TASK TO COMPLETE
Starting at the line containing "- Easy to install, easy to use." and ending at the line containing "- up Start the twenty web server.", print every line of the material below exactly, both ends included, and stop there.
SUPPLIED ENTRIES Start Marker
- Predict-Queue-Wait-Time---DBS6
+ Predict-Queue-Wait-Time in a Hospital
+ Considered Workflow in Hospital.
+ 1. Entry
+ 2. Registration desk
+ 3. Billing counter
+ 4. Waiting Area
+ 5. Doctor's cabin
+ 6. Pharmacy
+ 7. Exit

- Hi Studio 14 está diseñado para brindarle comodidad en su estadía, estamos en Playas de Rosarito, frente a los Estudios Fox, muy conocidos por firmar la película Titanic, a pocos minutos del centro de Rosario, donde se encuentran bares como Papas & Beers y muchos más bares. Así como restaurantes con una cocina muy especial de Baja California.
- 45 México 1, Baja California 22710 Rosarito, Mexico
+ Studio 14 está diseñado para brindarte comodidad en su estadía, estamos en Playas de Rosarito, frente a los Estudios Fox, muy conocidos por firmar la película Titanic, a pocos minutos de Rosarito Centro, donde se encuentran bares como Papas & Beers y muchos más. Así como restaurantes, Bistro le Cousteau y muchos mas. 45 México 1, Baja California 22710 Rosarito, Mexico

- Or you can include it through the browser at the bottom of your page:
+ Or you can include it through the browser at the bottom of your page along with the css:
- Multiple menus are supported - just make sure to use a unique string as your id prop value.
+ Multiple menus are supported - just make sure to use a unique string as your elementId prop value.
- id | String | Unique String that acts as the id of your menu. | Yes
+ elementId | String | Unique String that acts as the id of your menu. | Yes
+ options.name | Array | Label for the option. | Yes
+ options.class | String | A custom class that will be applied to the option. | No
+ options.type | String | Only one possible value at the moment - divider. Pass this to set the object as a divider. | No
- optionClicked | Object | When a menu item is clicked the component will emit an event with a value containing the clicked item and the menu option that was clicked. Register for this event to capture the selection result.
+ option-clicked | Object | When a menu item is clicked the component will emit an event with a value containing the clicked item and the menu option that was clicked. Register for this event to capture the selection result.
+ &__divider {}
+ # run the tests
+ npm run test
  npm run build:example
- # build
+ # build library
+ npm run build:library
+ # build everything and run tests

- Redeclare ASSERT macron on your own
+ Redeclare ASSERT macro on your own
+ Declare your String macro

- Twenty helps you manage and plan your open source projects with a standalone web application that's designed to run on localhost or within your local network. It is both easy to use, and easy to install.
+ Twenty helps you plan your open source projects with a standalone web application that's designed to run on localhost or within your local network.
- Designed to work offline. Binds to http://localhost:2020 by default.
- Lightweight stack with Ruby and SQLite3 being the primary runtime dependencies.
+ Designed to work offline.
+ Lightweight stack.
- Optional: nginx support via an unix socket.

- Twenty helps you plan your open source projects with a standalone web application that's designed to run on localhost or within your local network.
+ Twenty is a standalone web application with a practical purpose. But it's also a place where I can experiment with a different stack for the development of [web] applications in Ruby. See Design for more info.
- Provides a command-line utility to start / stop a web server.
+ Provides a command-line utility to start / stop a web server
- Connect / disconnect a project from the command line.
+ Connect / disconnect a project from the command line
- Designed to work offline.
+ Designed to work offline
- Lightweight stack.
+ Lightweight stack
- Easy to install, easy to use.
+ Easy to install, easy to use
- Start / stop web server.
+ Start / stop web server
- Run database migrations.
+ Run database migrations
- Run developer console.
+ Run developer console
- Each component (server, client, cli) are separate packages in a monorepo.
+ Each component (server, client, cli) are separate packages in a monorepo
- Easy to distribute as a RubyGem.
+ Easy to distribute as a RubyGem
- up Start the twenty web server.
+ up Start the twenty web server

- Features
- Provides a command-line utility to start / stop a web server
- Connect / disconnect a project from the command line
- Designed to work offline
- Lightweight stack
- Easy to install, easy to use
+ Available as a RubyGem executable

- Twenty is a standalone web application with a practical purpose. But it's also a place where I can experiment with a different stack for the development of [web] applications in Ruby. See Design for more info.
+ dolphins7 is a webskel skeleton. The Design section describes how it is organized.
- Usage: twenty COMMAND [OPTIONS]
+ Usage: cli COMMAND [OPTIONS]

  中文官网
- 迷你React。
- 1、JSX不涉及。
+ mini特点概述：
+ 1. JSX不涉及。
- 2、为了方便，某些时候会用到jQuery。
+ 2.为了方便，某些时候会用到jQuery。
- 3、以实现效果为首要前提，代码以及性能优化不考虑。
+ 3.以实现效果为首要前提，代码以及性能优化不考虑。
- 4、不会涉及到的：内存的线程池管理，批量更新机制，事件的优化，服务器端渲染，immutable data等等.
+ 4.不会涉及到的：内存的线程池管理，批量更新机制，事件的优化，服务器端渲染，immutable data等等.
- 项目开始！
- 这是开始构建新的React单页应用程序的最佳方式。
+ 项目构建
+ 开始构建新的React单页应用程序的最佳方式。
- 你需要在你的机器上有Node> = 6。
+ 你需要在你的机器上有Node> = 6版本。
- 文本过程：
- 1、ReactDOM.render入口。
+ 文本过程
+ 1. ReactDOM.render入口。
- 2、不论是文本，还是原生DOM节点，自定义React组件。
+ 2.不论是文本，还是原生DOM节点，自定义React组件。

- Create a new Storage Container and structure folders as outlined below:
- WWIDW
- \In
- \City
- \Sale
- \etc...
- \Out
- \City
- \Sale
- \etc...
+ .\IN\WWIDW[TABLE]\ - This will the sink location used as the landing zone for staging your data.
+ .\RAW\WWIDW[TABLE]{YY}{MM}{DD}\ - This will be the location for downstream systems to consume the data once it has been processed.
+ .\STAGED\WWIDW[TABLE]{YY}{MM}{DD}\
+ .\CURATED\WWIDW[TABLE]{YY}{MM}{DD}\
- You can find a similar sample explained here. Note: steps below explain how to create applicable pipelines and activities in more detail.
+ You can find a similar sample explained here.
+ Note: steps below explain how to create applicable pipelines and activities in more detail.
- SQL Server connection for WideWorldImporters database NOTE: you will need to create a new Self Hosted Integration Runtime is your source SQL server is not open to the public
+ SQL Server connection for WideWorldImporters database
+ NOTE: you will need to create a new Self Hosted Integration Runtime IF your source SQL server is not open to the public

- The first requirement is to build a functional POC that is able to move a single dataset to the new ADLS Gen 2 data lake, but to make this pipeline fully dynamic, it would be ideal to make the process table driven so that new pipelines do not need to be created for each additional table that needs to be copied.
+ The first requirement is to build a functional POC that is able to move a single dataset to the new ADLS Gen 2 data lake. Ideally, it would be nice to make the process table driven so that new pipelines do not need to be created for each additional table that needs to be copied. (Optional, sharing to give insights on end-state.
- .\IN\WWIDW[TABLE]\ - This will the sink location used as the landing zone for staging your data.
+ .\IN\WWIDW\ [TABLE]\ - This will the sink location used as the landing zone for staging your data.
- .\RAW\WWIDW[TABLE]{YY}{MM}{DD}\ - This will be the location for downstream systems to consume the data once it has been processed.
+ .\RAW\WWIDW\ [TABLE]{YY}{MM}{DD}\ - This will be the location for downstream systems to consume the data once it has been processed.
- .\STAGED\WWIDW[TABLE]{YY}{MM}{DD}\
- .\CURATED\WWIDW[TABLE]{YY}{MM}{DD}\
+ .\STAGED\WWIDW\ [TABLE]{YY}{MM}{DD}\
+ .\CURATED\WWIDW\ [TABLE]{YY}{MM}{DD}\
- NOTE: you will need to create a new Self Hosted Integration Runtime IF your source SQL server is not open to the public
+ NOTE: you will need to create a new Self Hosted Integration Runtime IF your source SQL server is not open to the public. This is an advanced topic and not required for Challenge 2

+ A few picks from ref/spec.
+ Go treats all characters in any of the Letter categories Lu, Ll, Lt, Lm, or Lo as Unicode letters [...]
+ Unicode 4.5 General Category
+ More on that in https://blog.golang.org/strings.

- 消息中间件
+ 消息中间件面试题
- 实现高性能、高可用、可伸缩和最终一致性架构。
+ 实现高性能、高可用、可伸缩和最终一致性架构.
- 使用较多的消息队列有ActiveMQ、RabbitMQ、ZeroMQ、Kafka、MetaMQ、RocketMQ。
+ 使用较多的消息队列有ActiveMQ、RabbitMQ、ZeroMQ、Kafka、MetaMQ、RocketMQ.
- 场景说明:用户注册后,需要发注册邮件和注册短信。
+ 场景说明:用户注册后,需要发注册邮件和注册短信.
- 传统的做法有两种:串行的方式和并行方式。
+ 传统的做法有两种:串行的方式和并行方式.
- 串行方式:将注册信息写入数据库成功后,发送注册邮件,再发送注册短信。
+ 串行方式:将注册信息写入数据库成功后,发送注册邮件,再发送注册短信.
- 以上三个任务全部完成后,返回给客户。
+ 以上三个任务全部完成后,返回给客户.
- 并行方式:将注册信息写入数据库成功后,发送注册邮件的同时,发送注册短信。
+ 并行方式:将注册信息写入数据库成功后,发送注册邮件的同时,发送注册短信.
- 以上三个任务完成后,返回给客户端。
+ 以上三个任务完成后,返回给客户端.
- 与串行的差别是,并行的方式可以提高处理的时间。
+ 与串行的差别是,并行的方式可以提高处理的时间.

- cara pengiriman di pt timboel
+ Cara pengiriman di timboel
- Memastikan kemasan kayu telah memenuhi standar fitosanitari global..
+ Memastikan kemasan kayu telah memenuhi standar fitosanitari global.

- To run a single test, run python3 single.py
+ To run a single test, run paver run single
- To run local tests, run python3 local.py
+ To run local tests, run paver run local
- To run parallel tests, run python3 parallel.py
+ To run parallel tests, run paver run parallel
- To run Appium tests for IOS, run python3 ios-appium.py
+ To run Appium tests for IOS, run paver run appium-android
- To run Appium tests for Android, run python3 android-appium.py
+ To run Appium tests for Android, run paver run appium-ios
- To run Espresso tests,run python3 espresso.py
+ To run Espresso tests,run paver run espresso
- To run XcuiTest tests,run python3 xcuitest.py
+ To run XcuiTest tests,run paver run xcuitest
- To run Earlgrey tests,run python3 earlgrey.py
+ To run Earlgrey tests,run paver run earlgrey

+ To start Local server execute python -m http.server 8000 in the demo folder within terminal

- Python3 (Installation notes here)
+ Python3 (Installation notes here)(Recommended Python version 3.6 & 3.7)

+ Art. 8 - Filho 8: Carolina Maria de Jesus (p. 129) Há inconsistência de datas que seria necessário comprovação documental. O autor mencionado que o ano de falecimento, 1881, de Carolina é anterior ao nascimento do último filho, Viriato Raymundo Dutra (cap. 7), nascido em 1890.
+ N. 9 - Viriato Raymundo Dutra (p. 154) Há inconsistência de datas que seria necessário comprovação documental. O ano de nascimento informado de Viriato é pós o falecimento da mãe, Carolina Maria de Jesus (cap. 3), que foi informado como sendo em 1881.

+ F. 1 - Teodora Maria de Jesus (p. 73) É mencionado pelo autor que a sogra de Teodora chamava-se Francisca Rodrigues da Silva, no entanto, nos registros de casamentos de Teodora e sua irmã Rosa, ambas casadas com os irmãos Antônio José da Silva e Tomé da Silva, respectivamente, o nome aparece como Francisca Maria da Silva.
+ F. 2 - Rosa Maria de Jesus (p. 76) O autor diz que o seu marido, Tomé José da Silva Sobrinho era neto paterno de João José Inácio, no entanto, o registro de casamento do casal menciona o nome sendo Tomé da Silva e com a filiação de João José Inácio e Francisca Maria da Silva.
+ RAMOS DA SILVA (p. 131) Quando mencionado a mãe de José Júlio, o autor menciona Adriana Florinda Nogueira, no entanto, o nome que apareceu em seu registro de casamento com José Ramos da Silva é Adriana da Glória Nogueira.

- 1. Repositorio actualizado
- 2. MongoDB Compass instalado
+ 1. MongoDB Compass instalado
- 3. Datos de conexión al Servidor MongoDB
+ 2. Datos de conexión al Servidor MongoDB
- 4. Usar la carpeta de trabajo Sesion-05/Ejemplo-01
SUPPLIED ENTRIES End Marker
EXPECTED OUTPUT
- Easy to install, easy to use.
+ Easy to install, easy to use
- Start / stop web server.
+ Start / stop web server
- Run database migrations.
+ Run database migrations
- Run developer console.
+ Run developer console
- Each component (server, client, cli) are separate packages in a monorepo.
+ Each component (server, client, cli) are separate packages in a monorepo
- Easy to distribute as a RubyGem.
+ Easy to distribute as a RubyGem
- up Start the twenty web server.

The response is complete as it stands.